## PROBLEM REQUIREMENTS
Find how many lines in the entries below carry the word "none" and answer with only that figure.

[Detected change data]
---

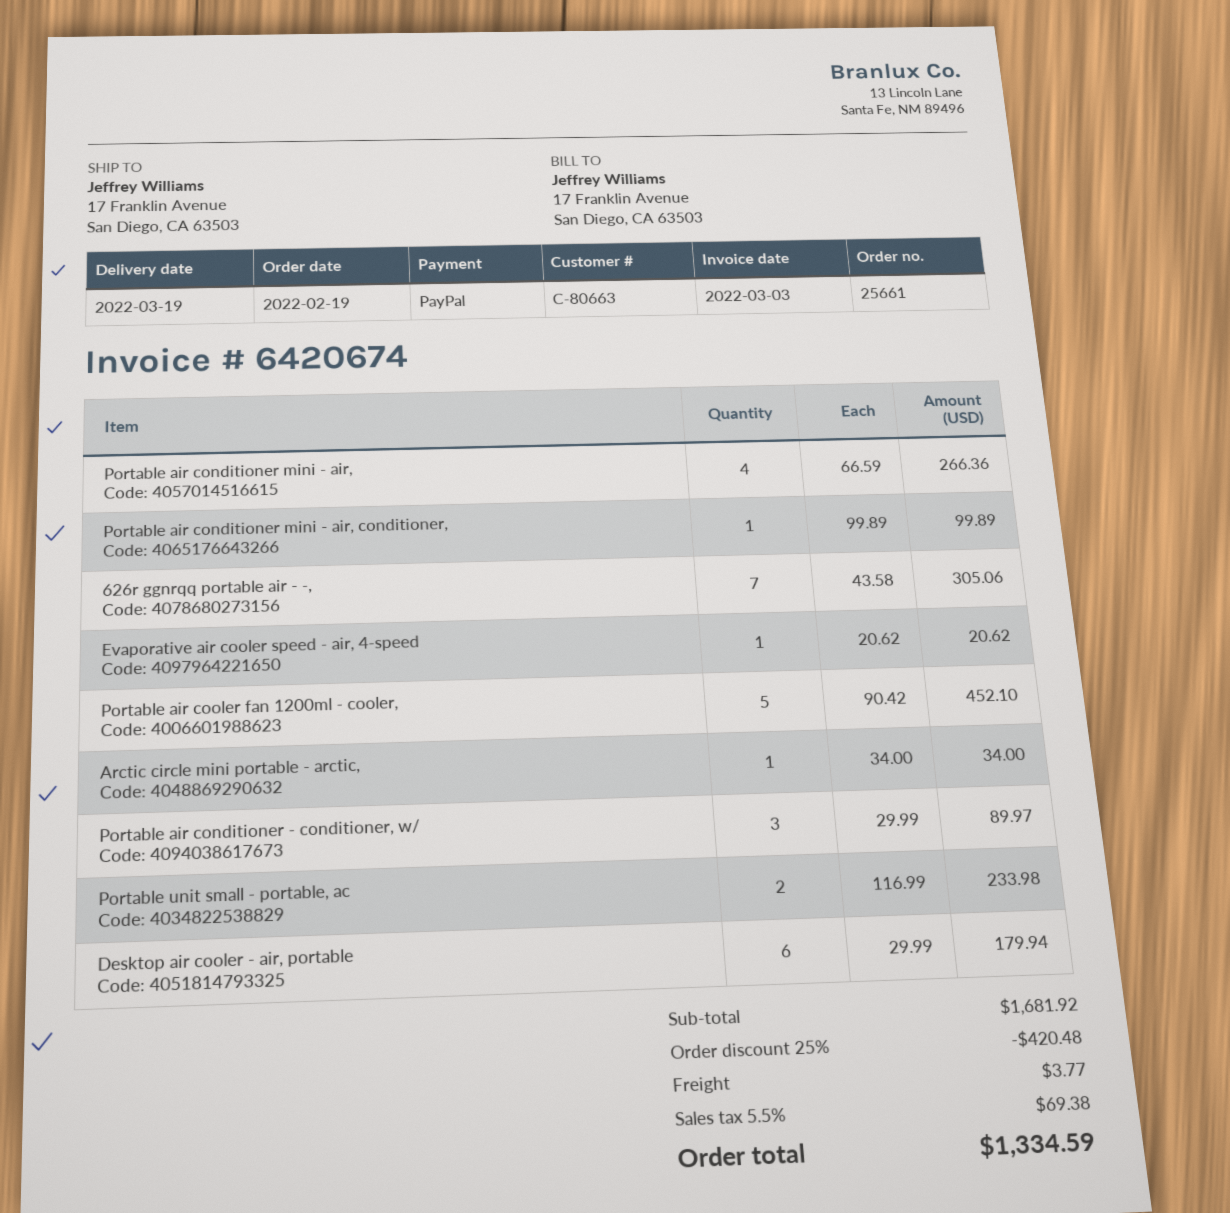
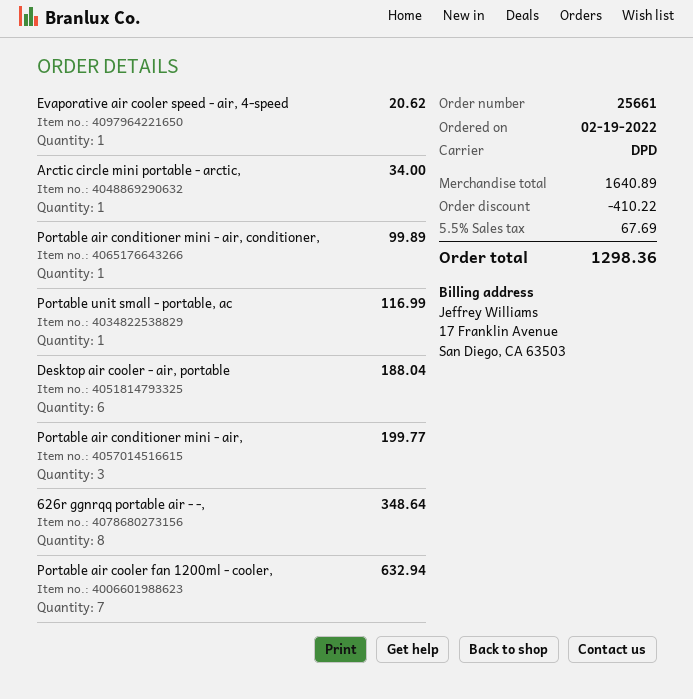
Portable air conditioner mini - air,: 4 for 266.36 -> 3 for 199.77
626r ggnrqq portable air - -,: 7 for 305.06 -> 8 for 348.64
Portable air cooler fan 1200ml - cooler,: 5 for 452.10 -> 7 for 632.94
Portable air conditioner - conditioner, w/: 3 for 89.97 -> none
Portable unit small - portable, ac: 2 for 233.98 -> 1 for 116.99
Desktop air cooler - air, portable: 6 for 179.94 -> 6 for 188.04
subtotal: 1681.92 -> 1640.89
discount: 420.48 -> 410.22
shipping: 3.77 -> none
tax: 5.5% = 69.38 -> 5.5% = 67.69
total: 1334.59 -> 1298.36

---

## RESPONSE BELOW
2